- **What the task asks**: For each line below that holds the word "expects", make a copy.

- **Source data**:
□ □ □ □ □
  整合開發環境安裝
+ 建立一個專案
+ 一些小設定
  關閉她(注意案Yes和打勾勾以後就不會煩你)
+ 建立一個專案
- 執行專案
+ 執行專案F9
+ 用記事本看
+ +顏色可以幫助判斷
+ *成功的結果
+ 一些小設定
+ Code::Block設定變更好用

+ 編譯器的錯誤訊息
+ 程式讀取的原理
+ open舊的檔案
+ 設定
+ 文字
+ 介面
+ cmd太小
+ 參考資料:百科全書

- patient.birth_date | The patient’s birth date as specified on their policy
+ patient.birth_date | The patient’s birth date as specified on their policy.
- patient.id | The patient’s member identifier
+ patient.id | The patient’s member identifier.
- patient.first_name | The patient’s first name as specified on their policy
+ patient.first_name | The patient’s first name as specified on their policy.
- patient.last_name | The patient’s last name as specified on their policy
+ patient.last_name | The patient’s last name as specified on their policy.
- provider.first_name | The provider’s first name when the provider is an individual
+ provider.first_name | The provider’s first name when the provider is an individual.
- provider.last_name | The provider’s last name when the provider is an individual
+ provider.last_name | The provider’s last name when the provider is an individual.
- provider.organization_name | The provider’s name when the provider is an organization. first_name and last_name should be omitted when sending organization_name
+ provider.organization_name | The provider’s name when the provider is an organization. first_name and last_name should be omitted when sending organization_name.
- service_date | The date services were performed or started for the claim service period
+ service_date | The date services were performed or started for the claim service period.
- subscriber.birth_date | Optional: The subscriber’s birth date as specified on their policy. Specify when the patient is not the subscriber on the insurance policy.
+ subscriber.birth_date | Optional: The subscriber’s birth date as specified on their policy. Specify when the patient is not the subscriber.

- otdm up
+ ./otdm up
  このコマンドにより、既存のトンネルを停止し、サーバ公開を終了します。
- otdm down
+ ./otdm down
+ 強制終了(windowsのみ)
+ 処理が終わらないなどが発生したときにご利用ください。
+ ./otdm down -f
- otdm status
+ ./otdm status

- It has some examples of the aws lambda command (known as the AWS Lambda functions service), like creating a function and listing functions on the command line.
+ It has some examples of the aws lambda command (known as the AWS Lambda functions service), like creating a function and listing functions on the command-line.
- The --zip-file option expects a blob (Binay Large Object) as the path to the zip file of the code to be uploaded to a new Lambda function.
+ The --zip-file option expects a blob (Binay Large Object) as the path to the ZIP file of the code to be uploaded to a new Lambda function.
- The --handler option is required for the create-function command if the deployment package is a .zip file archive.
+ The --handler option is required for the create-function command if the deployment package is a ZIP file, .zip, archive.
□ □ □ □ □
- **Response to this task**:
- The --zip-file option expects a blob (Binay Large Object) as the path to the zip file of the code to be uploaded to a new Lambda function.
+ The --zip-file option expects a blob (Binay Large Object) as the path to the ZIP file of the code to be uploaded to a new Lambda function.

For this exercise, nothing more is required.